[Work order] From the first line to the last, copy the data below word for word.

[Structured diff data]

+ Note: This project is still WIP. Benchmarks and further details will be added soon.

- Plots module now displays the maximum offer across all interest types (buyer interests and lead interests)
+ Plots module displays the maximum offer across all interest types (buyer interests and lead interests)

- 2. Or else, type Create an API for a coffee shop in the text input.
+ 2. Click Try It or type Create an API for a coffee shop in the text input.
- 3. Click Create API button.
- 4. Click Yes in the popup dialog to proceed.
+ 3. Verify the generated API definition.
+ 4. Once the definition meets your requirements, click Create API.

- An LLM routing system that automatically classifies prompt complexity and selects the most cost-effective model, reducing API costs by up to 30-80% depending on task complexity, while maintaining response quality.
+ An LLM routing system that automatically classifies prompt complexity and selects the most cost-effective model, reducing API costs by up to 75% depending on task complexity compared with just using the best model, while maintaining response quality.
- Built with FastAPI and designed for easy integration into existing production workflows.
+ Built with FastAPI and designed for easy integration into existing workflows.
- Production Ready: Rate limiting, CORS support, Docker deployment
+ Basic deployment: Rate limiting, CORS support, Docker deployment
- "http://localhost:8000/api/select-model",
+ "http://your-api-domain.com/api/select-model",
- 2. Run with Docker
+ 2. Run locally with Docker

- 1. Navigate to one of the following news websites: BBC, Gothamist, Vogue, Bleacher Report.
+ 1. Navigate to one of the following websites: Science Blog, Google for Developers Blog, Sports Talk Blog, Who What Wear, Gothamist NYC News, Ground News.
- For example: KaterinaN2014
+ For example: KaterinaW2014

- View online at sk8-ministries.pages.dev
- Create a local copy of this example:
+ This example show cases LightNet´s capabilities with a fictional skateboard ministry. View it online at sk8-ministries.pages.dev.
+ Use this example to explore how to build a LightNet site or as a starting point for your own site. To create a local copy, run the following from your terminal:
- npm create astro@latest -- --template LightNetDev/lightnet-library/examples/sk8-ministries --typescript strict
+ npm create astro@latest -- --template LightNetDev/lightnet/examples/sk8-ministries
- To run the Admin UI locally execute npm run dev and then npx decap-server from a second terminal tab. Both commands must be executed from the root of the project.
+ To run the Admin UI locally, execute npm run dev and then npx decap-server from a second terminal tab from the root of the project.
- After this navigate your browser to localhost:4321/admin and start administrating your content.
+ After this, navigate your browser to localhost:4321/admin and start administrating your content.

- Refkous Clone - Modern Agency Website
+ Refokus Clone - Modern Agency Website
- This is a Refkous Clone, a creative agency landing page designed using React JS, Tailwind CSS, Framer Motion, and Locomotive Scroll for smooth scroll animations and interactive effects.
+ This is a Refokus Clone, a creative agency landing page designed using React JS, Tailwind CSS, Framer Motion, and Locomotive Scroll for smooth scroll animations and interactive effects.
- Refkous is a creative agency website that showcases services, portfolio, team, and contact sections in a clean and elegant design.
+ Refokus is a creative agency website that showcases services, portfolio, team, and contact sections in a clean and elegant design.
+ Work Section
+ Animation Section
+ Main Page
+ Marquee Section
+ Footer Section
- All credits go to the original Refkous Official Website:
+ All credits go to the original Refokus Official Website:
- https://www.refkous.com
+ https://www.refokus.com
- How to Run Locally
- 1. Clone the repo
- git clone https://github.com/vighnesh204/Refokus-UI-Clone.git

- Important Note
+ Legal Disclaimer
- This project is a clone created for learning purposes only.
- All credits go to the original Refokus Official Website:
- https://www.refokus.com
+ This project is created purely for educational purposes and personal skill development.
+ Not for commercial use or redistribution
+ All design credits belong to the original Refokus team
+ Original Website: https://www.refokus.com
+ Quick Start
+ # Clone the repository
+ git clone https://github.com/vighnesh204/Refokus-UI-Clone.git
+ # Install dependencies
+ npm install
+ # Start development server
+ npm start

[Answer box]
+ Note: This project is still WIP. Benchmarks and further details will be added soon.

- Plots module now displays the maximum offer across all interest types (buyer interests and lead interests)
+ Plots module displays the maximum offer across all interest types (buyer interests and lead interests)

- 2. Or else, type Create an API for a coffee shop in the text input.
+ 2. Click Try It or type Create an API for a coffee shop in the text input.
- 3. Click Create API button.
- 4. Click Yes in the popup dialog to proceed.
+ 3. Verify the generated API definition.
+ 4. Once the definition meets your requirements, click Create API.

- An LLM routing system that automatically classifies prompt complexity and selects the most cost-effective model, reducing API costs by up to 30-80% depending on task complexity, while maintaining response quality.
+ An LLM routing system that automatically classifies prompt complexity and selects the most cost-effective model, reducing API costs by up to 75% depending on task complexity compared with just using the best model, while maintaining response quality.
- Built with FastAPI and designed for easy integration into existing production workflows.
+ Built with FastAPI and designed for easy integration into existing workflows.
- Production Ready: Rate limiting, CORS support, Docker deployment
+ Basic deployment: Rate limiting, CORS support, Docker deployment
- "http://localhost:8000/api/select-model",
+ "http://your-api-domain.com/api/select-model",
- 2. Run with Docker
+ 2. Run locally with Docker

- 1. Navigate to one of the following news websites: BBC, Gothamist, Vogue, Bleacher Report.
+ 1. Navigate to one of the following websites: Science Blog, Google for Developers Blog, Sports Talk Blog, Who What Wear, Gothamist NYC News, Ground News.
- For example: KaterinaN2014
+ For example: KaterinaW2014

- View online at sk8-ministries.pages.dev
- Create a local copy of this example:
+ This example show cases LightNet´s capabilities with a fictional skateboard ministry. View it online at sk8-ministries.pages.dev.
+ Use this example to explore how to build a LightNet site or as a starting point for your own site. To create a local copy, run the following from your terminal:
- npm create astro@latest -- --template LightNetDev/lightnet-library/examples/sk8-ministries --typescript strict
+ npm create astro@latest -- --template LightNetDev/lightnet/examples/sk8-ministries
- To run the Admin UI locally execute npm run dev and then npx decap-server from a second terminal tab. Both commands must be executed from the root of the project.
+ To run the Admin UI locally, execute npm run dev and then npx decap-server from a second terminal tab from the root of the project.
- After this navigate your browser to localhost:4321/admin and start administrating your content.
+ After this, navigate your browser to localhost:4321/admin and start administrating your content.

- Refkous Clone - Modern Agency Website
+ Refokus Clone - Modern Agency Website
- This is a Refkous Clone, a creative agency landing page designed using React JS, Tailwind CSS, Framer Motion, and Locomotive Scroll for smooth scroll animations and interactive effects.
+ This is a Refokus Clone, a creative agency landing page designed using React JS, Tailwind CSS, Framer Motion, and Locomotive Scroll for smooth scroll animations and interactive effects.
- Refkous is a creative agency website that showcases services, portfolio, team, and contact sections in a clean and elegant design.
+ Refokus is a creative agency website that showcases services, portfolio, team, and contact sections in a clean and elegant design.
+ Work Section
+ Animation Section
+ Main Page
+ Marquee Section
+ Footer Section
- All credits go to the original Refkous Official Website:
+ All credits go to the original Refokus Official Website:
- https://www.refkous.com
+ https://www.refokus.com
- How to Run Locally
- 1. Clone the repo
- git clone https://github.com/vighnesh204/Refokus-UI-Clone.git

- Important Note
+ Legal Disclaimer
- This project is a clone created for learning purposes only.
- All credits go to the original Refokus Official Website:
- https://www.refokus.com
+ This project is created purely for educational purposes and personal skill development.
+ Not for commercial use or redistribution
+ All design credits belong to the original Refokus team
+ Original Website: https://www.refokus.com
+ Quick Start
+ # Clone the repository
+ git clone https://github.com/vighnesh204/Refokus-UI-Clone.git
+ # Install dependencies
+ npm install
+ # Start development server
+ npm start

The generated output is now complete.